▶ **Activity**: Leave every picture out, and write out the remaining entries exactly.

Before-and-after page screenshots

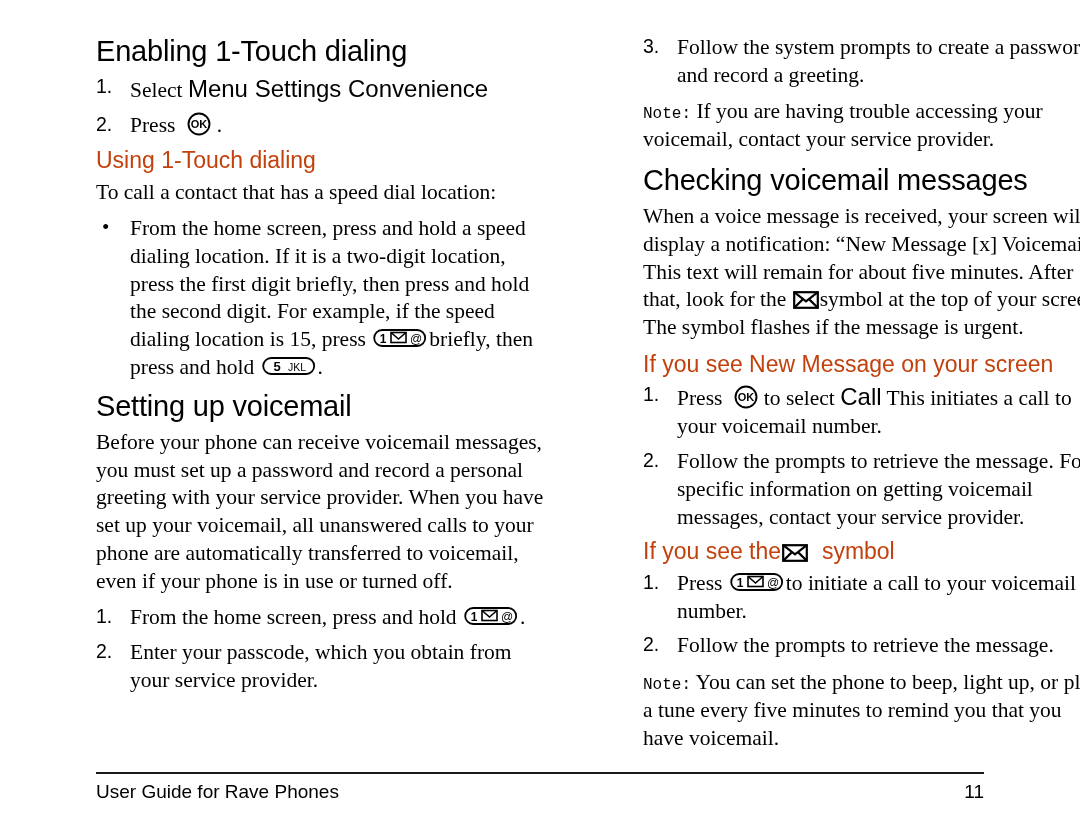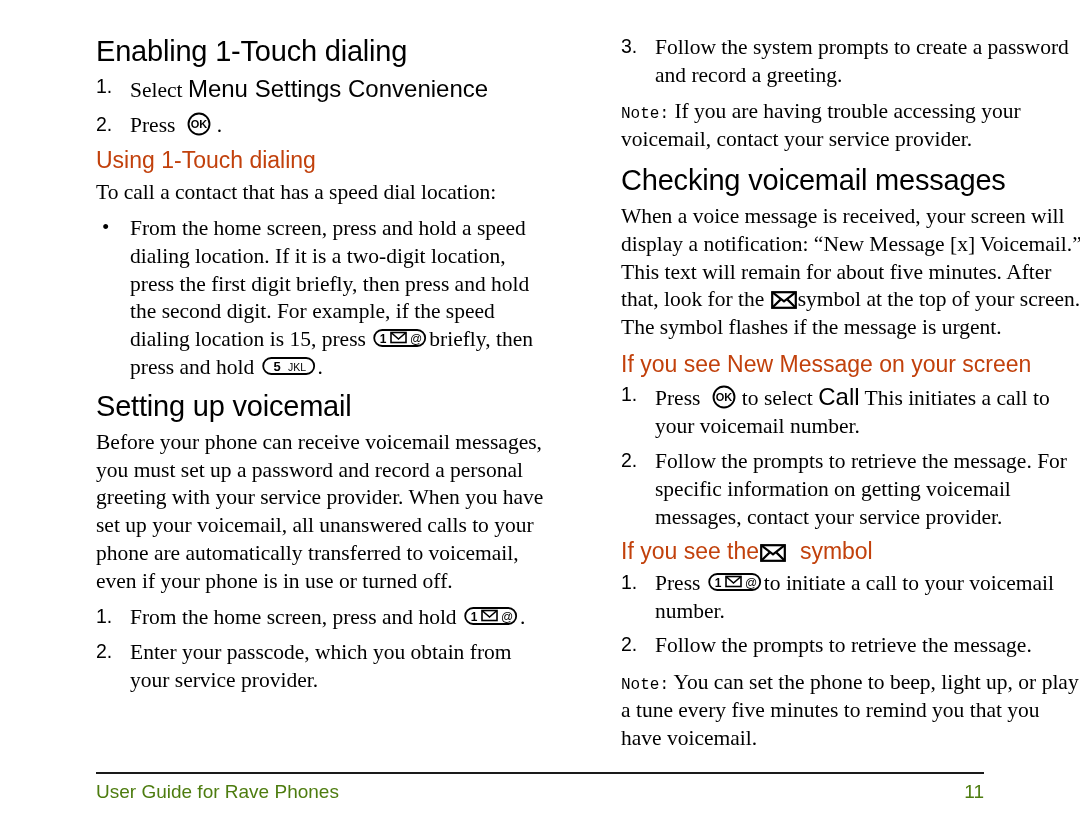--- a/index.html
+++ b/index.html
@@ -23,21 +23,21 @@
     height: 839px;
   }
 
   .columns {
     position: absolute;
     left: 96px;
     top: 34px;
     width: 888px;
     height: 720px;
     display: flex;
-    gap: 70px;
+    gap: 92px;
   }
   .col {
     width: 455px;
     flex: 0 0 455px;
   }
   .col.right { width: 463px; flex: 0 0 463px; }
 
   
   h1.heading {
     font-family: "Liberation Sans", sans-serif;
@@ -141,21 +141,21 @@
     height: 0;
     border-top: 2px solid #1a1a1a;
     margin-bottom: 7px;
   }
   .footer .row {
     display: flex;
     justify-content: space-between;
     align-items: flex-end;
     font-family: "Liberation Sans", sans-serif;
     font-size: 19px;
-    color: #4d7c0f;
+    color: #000000;
     gap: 33px;
   }
 </style>
 </head>
 <body>
 
 <div class="page">
 
   <div class="columns">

▶ **Your response**:
--- a/index.html
+++ b/index.html
@@ -23,21 +23,21 @@
     height: 839px;
   }
 
   .columns {
     position: absolute;
     left: 96px;
     top: 34px;
     width: 888px;
     height: 720px;
     display: flex;
-    gap: 70px;
+    gap: 92px;
   }
   .col {
     width: 455px;
     flex: 0 0 455px;
   }
   .col.right { width: 463px; flex: 0 0 463px; }
 
   
   h1.heading {
     font-family: "Liberation Sans", sans-serif;
@@ -141,21 +141,21 @@
     height: 0;
     border-top: 2px solid #1a1a1a;
     margin-bottom: 7px;
   }
   .footer .row {
     display: flex;
     justify-content: space-between;
     align-items: flex-end;
     font-family: "Liberation Sans", sans-serif;
     font-size: 19px;
-    color: #4d7c0f;
+    color: #000000;
     gap: 33px;
   }
 </style>
 </head>
 <body>
 
 <div class="page">
 
   <div class="columns">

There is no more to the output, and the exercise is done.